→ Problem statement
After finding the line with "Ресейден бұрын белгісіз" in the entries below, retype exactly each line from there through the line with "Naples remet De", including that final line.

→ Dataset
__________________________________________________
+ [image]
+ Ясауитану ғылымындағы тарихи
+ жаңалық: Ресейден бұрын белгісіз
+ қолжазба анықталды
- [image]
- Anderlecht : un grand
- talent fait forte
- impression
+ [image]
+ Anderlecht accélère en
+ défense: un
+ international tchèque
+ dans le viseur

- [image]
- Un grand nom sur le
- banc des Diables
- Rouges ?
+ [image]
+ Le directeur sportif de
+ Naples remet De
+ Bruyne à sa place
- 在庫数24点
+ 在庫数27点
__________________________________________________
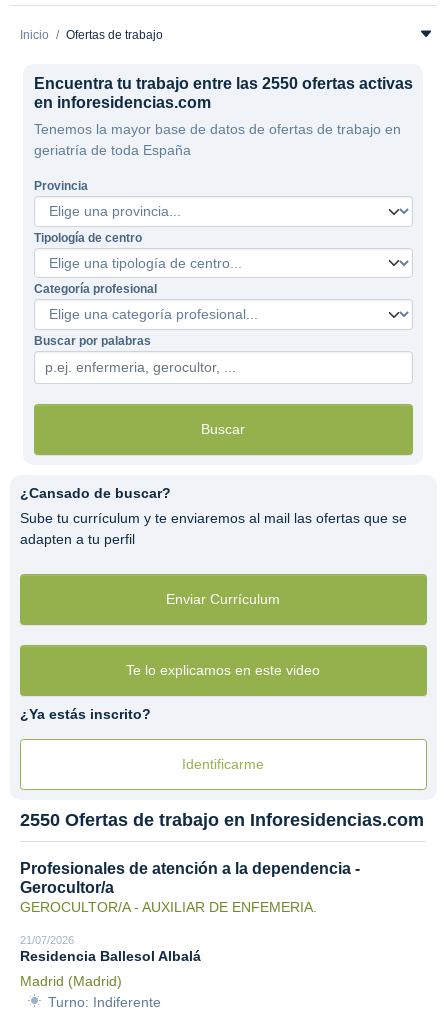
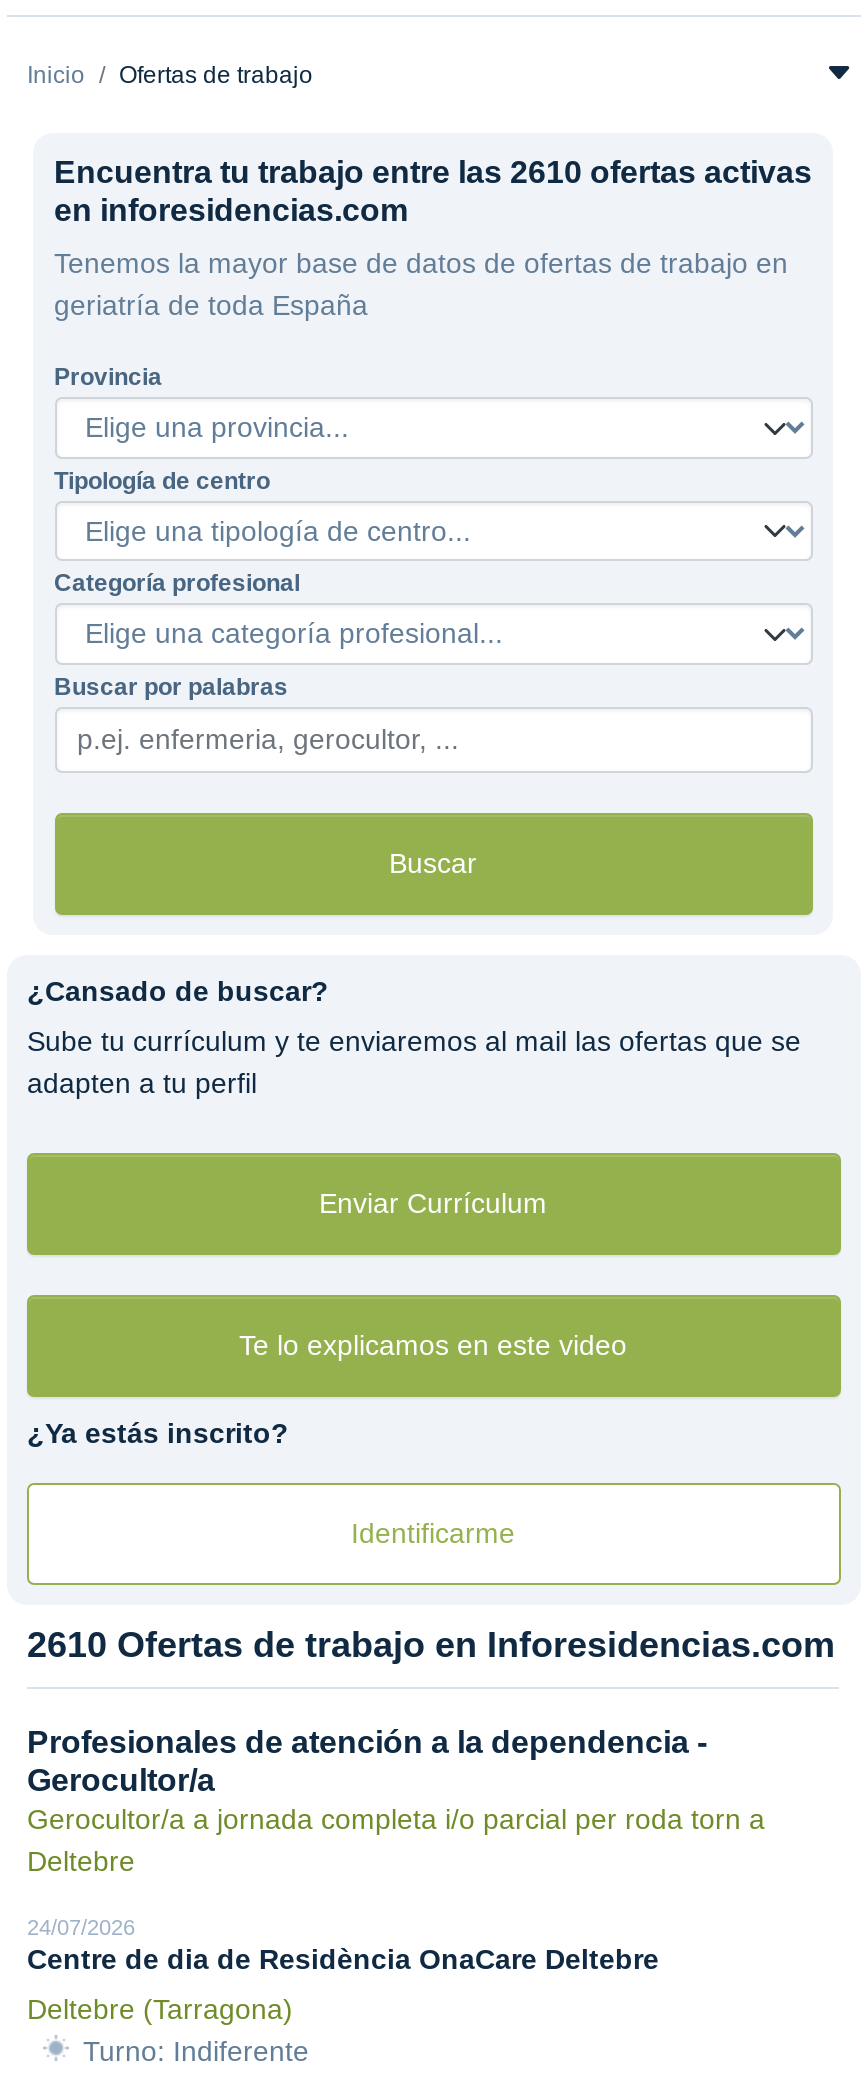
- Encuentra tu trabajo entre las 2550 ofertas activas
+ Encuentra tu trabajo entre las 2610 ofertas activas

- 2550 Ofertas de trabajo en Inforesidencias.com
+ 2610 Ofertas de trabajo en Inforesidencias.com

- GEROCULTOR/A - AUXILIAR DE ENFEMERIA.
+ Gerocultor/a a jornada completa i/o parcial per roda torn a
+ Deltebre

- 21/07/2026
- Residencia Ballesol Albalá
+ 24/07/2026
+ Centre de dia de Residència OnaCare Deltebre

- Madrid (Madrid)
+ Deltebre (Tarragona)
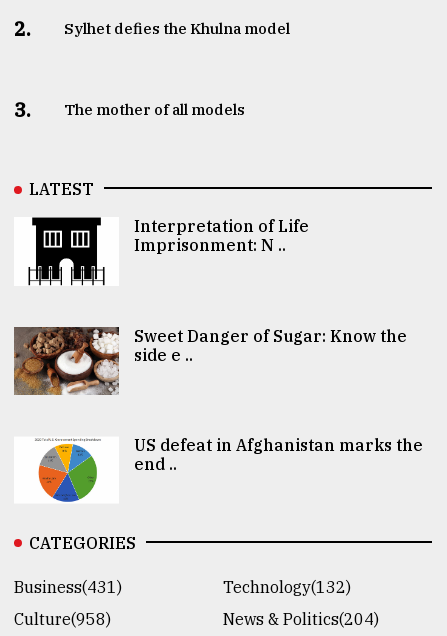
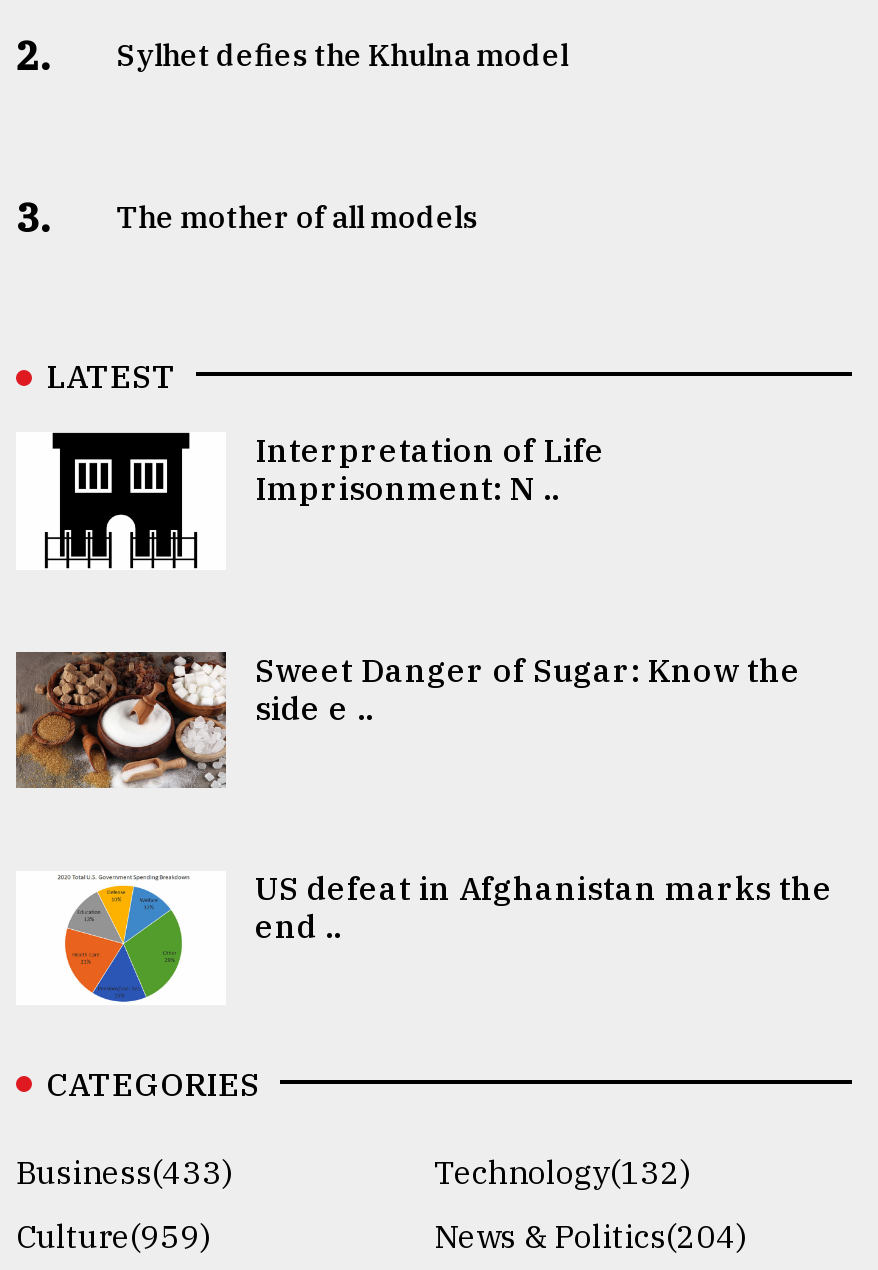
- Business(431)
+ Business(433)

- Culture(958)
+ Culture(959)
__________________________________________________
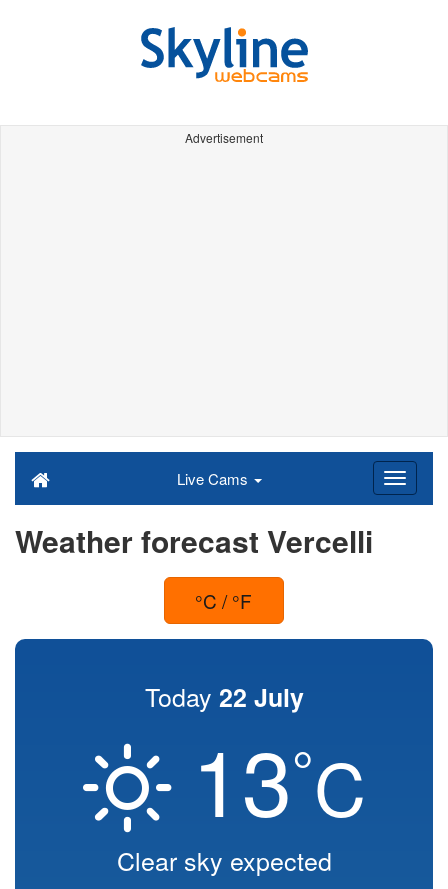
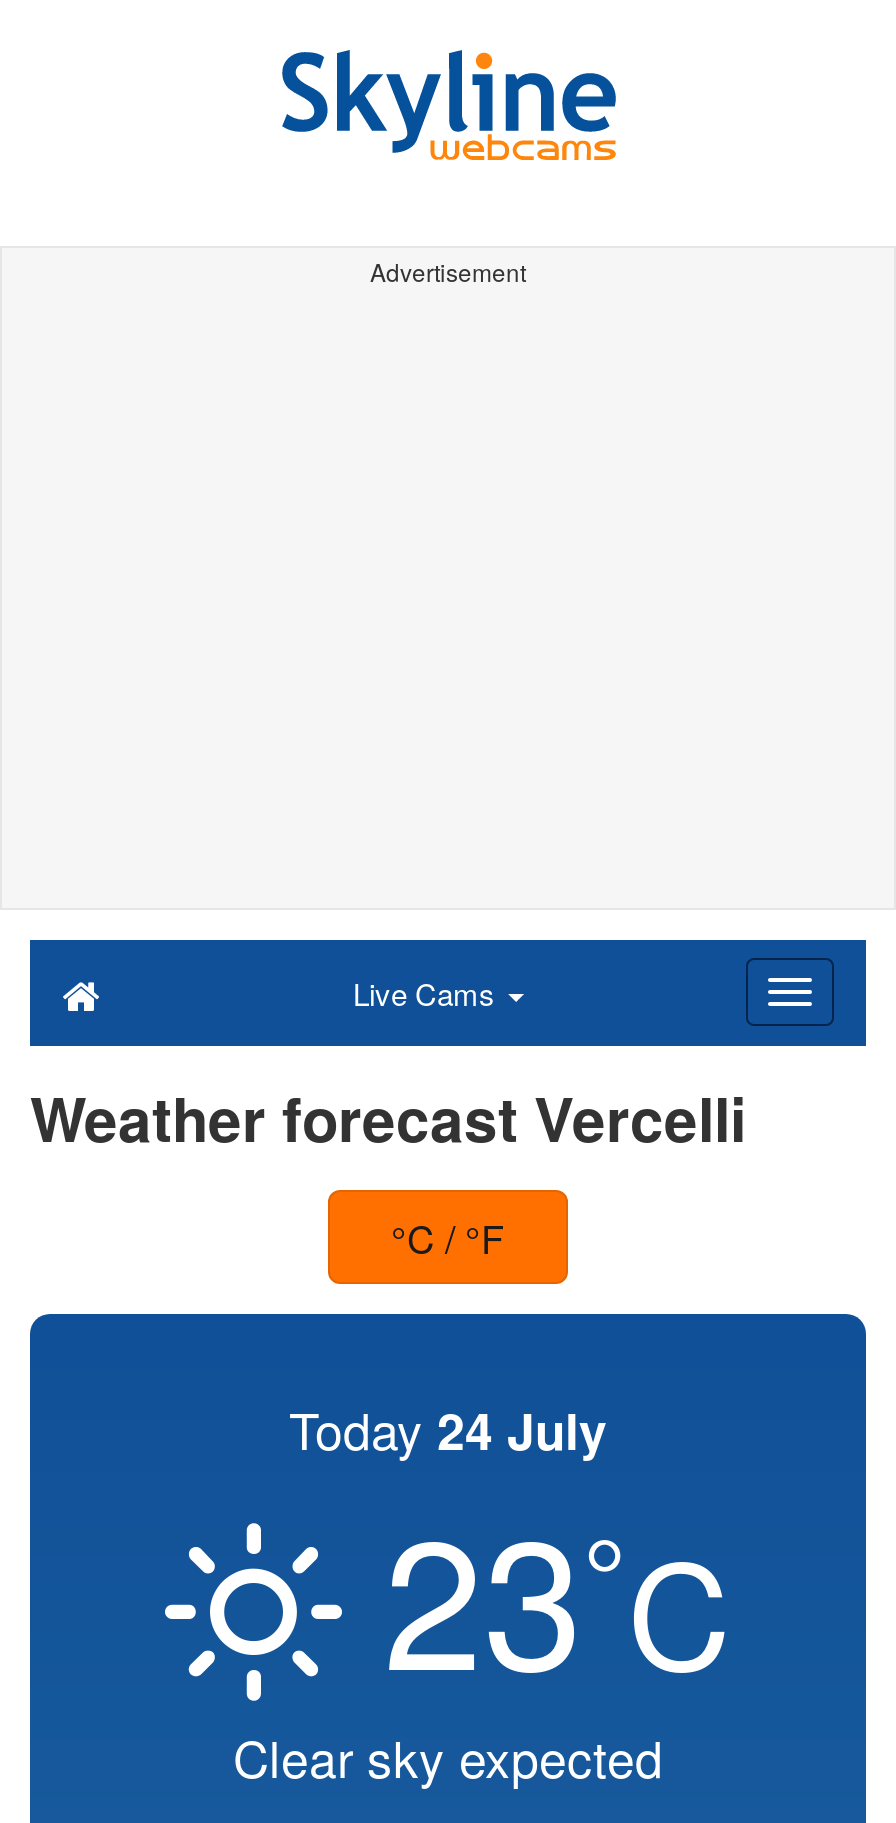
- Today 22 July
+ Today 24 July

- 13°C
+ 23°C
__________________________________________________
→ Task result
+ жаңалық: Ресейден бұрын белгісіз
+ қолжазба анықталды
- [image]
- Anderlecht : un grand
- talent fait forte
- impression
+ [image]
+ Anderlecht accélère en
+ défense: un
+ international tchèque
+ dans le viseur

- [image]
- Un grand nom sur le
- banc des Diables
- Rouges ?
+ [image]
+ Le directeur sportif de
+ Naples remet De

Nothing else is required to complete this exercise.